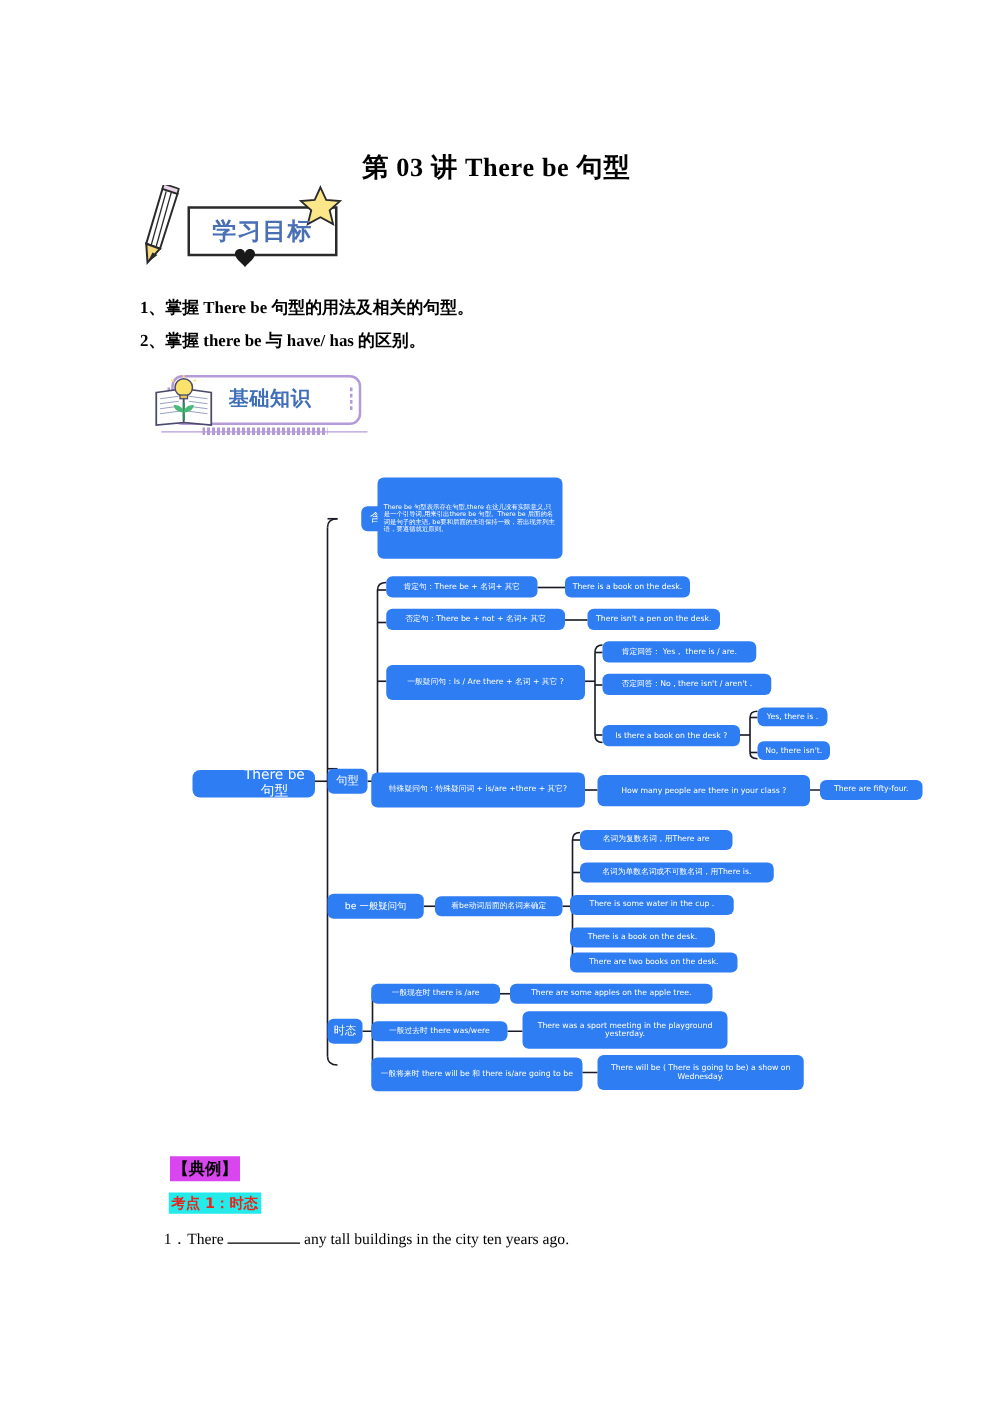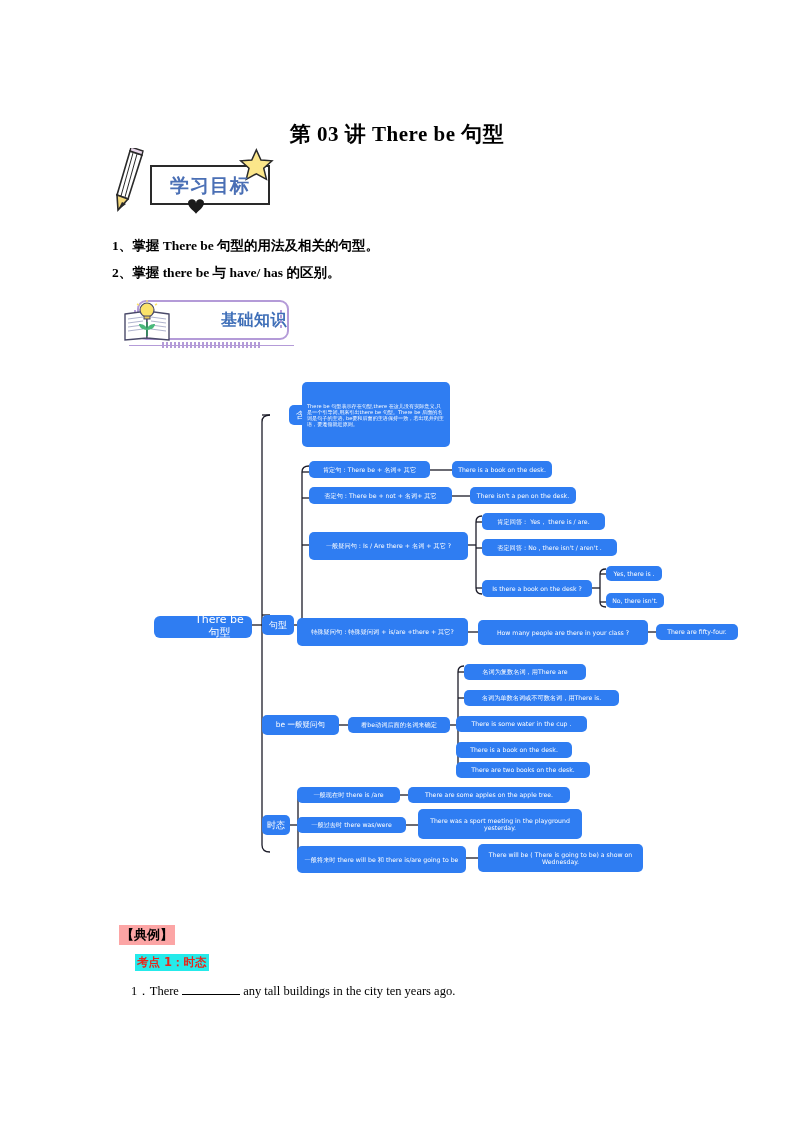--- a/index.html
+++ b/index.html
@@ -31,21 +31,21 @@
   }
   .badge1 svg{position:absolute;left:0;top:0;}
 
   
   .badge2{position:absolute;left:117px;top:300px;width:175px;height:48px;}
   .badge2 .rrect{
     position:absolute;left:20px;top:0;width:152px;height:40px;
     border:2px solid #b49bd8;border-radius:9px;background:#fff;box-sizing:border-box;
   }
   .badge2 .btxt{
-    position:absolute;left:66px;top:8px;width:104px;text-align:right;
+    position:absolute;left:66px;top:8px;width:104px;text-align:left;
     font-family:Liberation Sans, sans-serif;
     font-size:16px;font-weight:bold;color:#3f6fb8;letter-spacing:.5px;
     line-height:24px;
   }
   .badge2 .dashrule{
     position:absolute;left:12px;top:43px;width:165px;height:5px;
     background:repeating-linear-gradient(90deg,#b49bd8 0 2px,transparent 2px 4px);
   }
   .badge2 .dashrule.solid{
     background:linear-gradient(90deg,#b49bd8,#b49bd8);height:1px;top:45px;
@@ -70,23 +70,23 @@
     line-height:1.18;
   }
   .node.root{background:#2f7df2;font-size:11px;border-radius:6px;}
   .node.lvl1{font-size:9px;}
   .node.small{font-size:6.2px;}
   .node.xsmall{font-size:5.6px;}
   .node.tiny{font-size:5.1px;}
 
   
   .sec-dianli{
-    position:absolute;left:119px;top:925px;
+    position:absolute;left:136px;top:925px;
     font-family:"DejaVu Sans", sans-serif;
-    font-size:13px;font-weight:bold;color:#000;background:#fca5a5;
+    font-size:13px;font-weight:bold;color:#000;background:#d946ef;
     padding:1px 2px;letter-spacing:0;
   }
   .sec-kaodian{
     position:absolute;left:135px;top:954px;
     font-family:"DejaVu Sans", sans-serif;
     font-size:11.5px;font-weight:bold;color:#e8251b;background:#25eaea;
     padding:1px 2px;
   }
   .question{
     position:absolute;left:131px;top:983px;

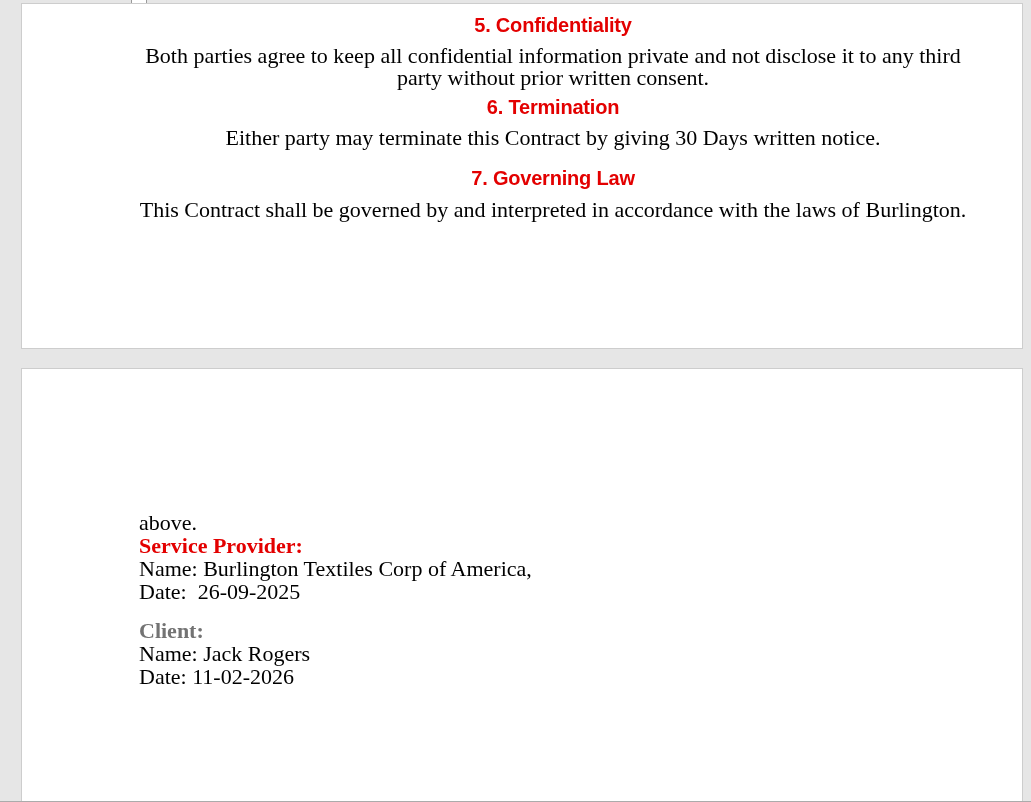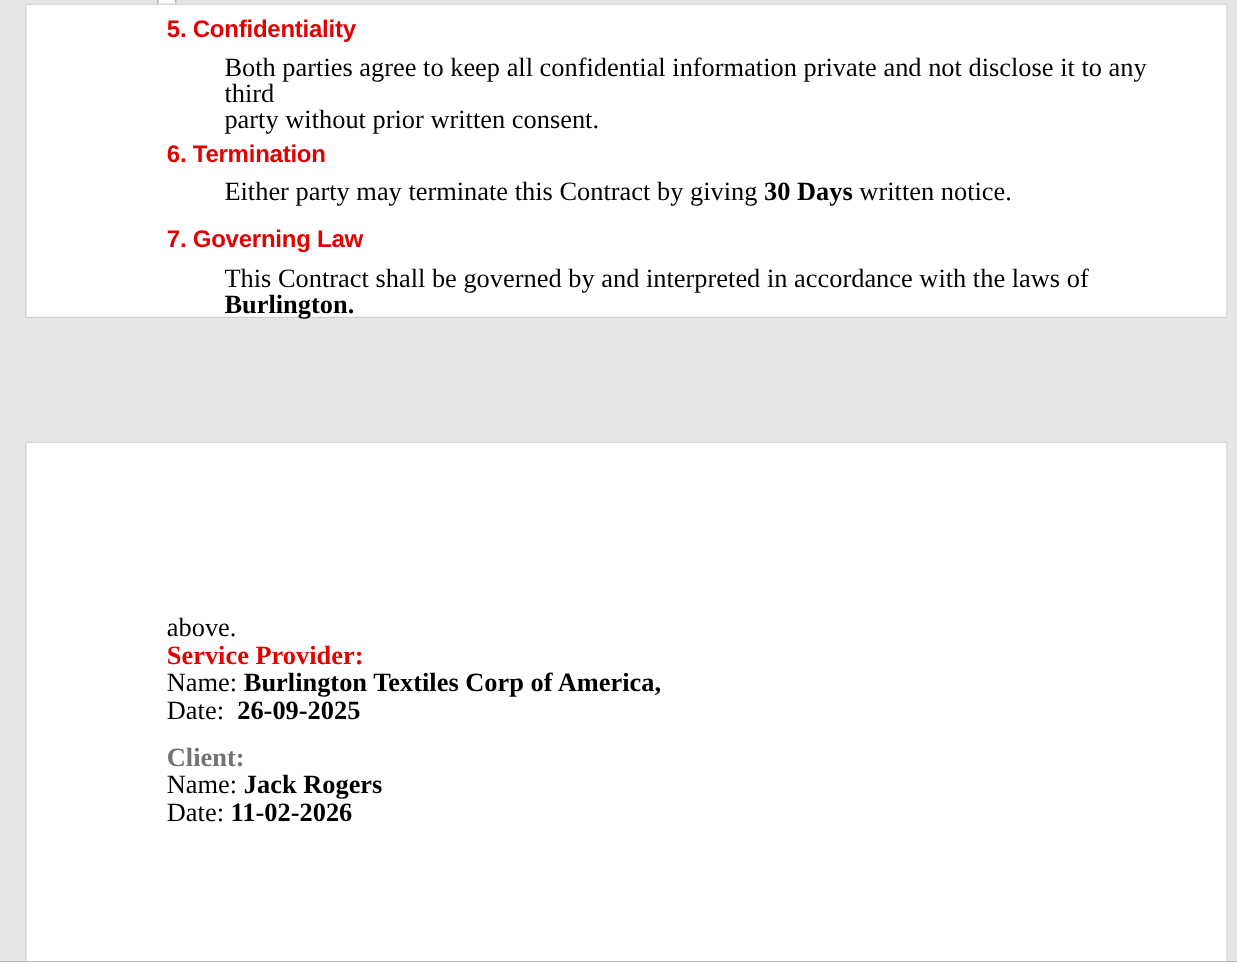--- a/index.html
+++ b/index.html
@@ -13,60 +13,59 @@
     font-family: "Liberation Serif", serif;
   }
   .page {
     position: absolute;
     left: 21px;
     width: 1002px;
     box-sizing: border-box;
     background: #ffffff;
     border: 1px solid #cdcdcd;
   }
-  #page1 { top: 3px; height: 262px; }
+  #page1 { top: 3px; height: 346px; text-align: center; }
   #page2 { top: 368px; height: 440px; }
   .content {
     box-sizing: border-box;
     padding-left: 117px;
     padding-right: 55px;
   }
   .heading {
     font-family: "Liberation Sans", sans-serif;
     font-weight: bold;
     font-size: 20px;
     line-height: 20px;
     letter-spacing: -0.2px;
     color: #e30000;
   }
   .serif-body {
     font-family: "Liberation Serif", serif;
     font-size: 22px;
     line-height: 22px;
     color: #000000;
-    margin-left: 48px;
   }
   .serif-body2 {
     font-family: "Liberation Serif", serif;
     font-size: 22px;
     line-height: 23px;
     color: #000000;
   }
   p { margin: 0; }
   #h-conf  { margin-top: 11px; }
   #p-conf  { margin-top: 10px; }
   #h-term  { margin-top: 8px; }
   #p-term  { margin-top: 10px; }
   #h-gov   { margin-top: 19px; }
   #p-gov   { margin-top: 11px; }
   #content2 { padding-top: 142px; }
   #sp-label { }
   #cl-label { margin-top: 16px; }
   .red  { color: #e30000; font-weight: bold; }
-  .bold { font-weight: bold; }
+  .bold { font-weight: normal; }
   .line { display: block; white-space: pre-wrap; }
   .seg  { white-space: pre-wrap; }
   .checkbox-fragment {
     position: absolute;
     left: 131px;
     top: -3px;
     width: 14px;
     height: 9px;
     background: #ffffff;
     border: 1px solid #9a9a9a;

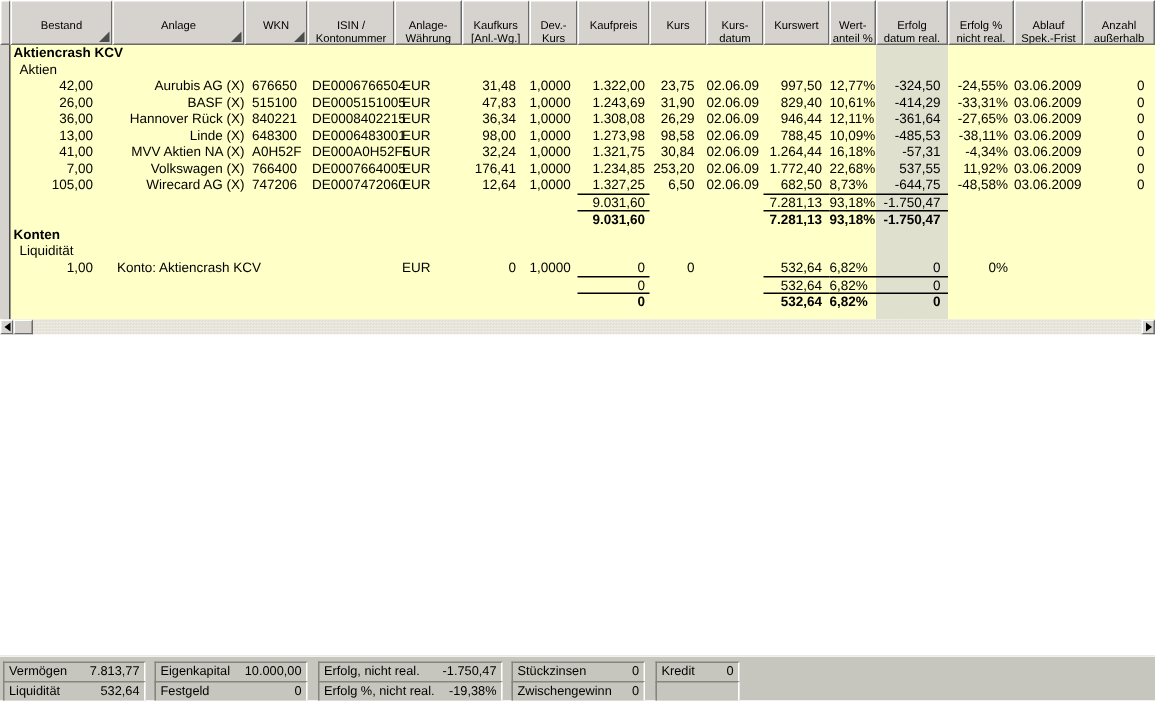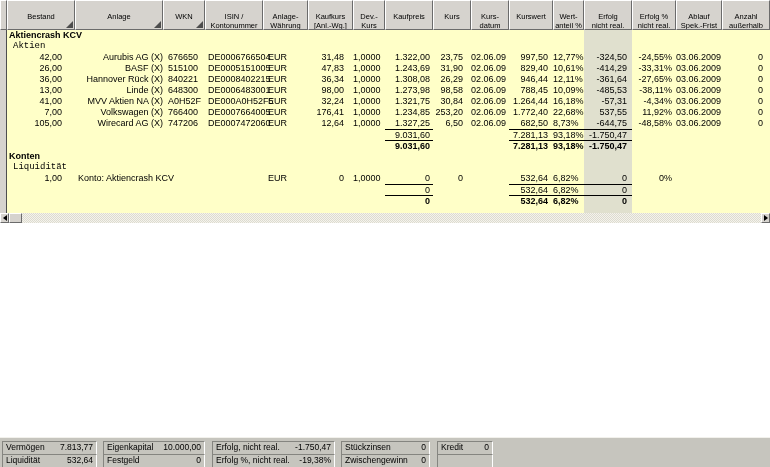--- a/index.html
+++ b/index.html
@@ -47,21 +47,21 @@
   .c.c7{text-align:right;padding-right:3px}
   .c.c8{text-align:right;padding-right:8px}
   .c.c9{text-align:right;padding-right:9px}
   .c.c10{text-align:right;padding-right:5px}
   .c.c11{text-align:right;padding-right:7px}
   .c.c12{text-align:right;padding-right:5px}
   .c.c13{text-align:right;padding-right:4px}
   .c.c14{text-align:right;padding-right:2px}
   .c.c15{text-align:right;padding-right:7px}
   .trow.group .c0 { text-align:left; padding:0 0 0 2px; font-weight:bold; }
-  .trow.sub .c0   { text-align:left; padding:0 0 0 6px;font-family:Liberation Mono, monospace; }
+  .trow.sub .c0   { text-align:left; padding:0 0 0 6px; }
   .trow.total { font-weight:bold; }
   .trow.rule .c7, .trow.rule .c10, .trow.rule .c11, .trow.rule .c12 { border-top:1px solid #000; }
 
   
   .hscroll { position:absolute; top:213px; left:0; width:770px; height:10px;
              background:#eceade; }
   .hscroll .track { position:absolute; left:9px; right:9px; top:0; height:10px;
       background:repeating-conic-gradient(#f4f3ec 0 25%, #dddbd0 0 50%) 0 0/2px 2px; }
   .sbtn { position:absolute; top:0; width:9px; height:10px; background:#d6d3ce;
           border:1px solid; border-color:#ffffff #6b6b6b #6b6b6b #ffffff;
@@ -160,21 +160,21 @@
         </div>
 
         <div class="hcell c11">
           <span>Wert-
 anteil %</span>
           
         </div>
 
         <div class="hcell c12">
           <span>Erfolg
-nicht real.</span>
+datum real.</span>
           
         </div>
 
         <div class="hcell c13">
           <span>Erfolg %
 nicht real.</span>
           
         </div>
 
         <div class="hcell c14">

####

▶ Work instructions
Check each line of the listing for "letter". Show those that have it.

▶ Exercise solution
     font-size:16px;font-weight:bold;color:#3f6fb8;letter-spacing:.5px;
     padding:1px 2px;letter-spacing:0;
     letter-spacing: -0.2px;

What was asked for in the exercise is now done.